+++ Data provided

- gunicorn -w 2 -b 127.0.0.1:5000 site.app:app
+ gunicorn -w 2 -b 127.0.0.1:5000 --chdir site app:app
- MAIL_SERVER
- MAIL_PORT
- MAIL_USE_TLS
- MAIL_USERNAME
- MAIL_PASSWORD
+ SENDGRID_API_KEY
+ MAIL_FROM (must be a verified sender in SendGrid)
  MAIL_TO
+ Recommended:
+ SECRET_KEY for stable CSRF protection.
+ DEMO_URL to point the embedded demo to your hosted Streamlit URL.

++++++

* Work to be completed:
Repeat all of the data exactly.

* Exercise output:
- gunicorn -w 2 -b 127.0.0.1:5000 site.app:app
+ gunicorn -w 2 -b 127.0.0.1:5000 --chdir site app:app
- MAIL_SERVER
- MAIL_PORT
- MAIL_USE_TLS
- MAIL_USERNAME
- MAIL_PASSWORD
+ SENDGRID_API_KEY
+ MAIL_FROM (must be a verified sender in SendGrid)
  MAIL_TO
+ Recommended:
+ SECRET_KEY for stable CSRF protection.
+ DEMO_URL to point the embedded demo to your hosted Streamlit URL.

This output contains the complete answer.